Светеныш в долгополом червчатом кафтане с чужого плеча, в кожаной островерхой басурманской шапке с мохнатым волчьим околом. Колпак пред государем не сломал, с судьбой играется, злодей, бегает взглядом по сторонам. Росту с царем вровень, и подметил Алексей Михайлович, что вор жиловатый. С каким-то любопытством всмотрелся государь заново в это опочное лицо, не бледное, а именно изголуба-белое, с желтоватыми пятнами на висках и разномастной бородою. На месте носа лишь рубцеватая кожа с двумя черными дульцами. Сколько же таких, обкорнанных, бродит по Руси. Мета, отличка злодея, чтобы православный печищанин издали мог распознать его и приготовиться душою. Вдруг варнак спокойно, с холодной равнодушностью остановил взгляд на государе: глаза творожистые, без зрачков, вроде бы вытекшие. Словно из могилы достали человека.
И в который раз поразился государь неоценимой зоркости спальника Хитрова. Видит Бог, зрит Богдан Матвеевич на сто сажен в глубь земли и сквозь человека, раздевает его наголо. Ведь истинного палача нашел, коему цены не станет. Худо, когда в катах человек горячий, злобистый, заводной, он скоро на кости падет, истомится, сгорит, в натуру изойдет, вступив с жертвою своею в борьбу; и равнодушный – тоже не мастер, мигом подкожным жирком обрастет, заленится, как байбак, не замедлив на взятку улеститься. А слабому, слезливому душою православному и вовсе у плахи не место...
– Открывай, Иван Пафнутьевич! Заснул, что ли? – приказал государь казначею. Дверь на петлях тяжело подалась навстречу, протяжно загнусила. Первым, принагнувшись, вошел дьяк и запалил свечи.
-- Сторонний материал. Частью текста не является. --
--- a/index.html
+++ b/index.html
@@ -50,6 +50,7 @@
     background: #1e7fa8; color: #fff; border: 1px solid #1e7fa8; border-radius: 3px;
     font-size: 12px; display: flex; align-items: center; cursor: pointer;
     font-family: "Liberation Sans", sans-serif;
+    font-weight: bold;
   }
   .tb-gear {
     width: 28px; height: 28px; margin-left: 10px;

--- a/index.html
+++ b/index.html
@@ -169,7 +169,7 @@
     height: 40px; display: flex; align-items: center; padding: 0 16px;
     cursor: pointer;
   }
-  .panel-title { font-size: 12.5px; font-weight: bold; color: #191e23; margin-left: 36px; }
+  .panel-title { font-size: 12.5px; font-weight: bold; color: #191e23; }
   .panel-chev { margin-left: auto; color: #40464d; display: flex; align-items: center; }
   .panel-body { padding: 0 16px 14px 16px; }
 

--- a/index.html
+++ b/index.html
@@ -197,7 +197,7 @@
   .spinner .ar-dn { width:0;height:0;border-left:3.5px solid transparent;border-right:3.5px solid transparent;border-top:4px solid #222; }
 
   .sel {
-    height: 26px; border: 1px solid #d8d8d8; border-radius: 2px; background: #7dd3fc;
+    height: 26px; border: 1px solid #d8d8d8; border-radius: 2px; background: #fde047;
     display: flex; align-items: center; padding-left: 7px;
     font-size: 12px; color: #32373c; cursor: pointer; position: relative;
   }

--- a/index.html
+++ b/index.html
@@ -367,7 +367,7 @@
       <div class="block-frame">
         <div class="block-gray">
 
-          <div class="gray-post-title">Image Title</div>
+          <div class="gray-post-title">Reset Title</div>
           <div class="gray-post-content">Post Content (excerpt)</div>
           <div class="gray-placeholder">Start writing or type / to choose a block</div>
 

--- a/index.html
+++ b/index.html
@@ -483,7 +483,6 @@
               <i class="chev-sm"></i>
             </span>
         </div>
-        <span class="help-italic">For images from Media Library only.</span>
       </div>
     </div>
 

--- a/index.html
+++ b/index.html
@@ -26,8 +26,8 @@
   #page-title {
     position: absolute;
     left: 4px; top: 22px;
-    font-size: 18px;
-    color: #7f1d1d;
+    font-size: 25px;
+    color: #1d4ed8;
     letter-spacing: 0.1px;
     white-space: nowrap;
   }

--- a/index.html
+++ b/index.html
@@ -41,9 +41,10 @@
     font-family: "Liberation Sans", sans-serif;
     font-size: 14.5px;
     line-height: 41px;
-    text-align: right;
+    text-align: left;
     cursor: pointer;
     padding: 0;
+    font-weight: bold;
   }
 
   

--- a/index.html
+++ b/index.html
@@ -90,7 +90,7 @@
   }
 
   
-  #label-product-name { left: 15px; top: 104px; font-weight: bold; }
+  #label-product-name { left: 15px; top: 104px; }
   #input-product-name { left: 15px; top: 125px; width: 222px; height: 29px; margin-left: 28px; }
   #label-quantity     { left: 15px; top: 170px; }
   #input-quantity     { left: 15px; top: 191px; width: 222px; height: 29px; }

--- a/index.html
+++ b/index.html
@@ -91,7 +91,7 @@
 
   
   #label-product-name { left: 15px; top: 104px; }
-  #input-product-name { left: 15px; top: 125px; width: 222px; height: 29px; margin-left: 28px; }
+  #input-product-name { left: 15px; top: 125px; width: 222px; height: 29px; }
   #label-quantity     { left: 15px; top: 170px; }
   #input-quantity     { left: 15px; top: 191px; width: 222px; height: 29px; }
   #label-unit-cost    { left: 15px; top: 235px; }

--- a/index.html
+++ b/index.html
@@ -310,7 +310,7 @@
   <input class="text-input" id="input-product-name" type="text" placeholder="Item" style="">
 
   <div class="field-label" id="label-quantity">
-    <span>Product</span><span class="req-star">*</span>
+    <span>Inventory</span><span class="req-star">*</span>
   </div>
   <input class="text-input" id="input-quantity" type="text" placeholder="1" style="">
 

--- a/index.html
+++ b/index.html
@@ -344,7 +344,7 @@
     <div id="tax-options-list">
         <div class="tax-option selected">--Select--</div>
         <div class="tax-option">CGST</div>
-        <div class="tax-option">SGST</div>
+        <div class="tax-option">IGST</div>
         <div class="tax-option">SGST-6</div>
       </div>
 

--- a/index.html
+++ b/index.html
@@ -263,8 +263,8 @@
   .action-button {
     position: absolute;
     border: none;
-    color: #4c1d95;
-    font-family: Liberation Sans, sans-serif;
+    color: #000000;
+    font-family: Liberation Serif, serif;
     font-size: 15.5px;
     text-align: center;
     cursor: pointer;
Казначей смахнул с головы Светеныша колпак и беззлобно выругался.
– Оставьте нас одних и закройте дверь, – сказал Алексей Михайлович, призамедлив на пороге. Хитров подался навстречу, но царь неприветливым взглядом ожег его.
«... И ты меня не боишься, варнак? – спросил государь у Светеныша, когда дверь за ними туго затворилась. – Меня все боятся».
И тут же осекся царь: чем хвалюсь-то? Эко диво – все боятся. Ты поднорови, чтобы все любили тебя. Прости, Господи, за кощуны. Не вем, что творю.
Но Светеныш не заметил царской заминки, ответил с расстановкою, впервые подав звук. Голос оказался утробным, металлическим, и губы вроде не шевельнулись:
«И с чего бояться тебя? Коли я и смерти-то не боюся».
В казне было натоплено, но не до жары. Государь сиротски прижался спиною к печи, ища у нее благодати. Светеныш с пристрастием вгляделся в глубину палаты: она оказалась куда емче, чем мыслилась снаружи.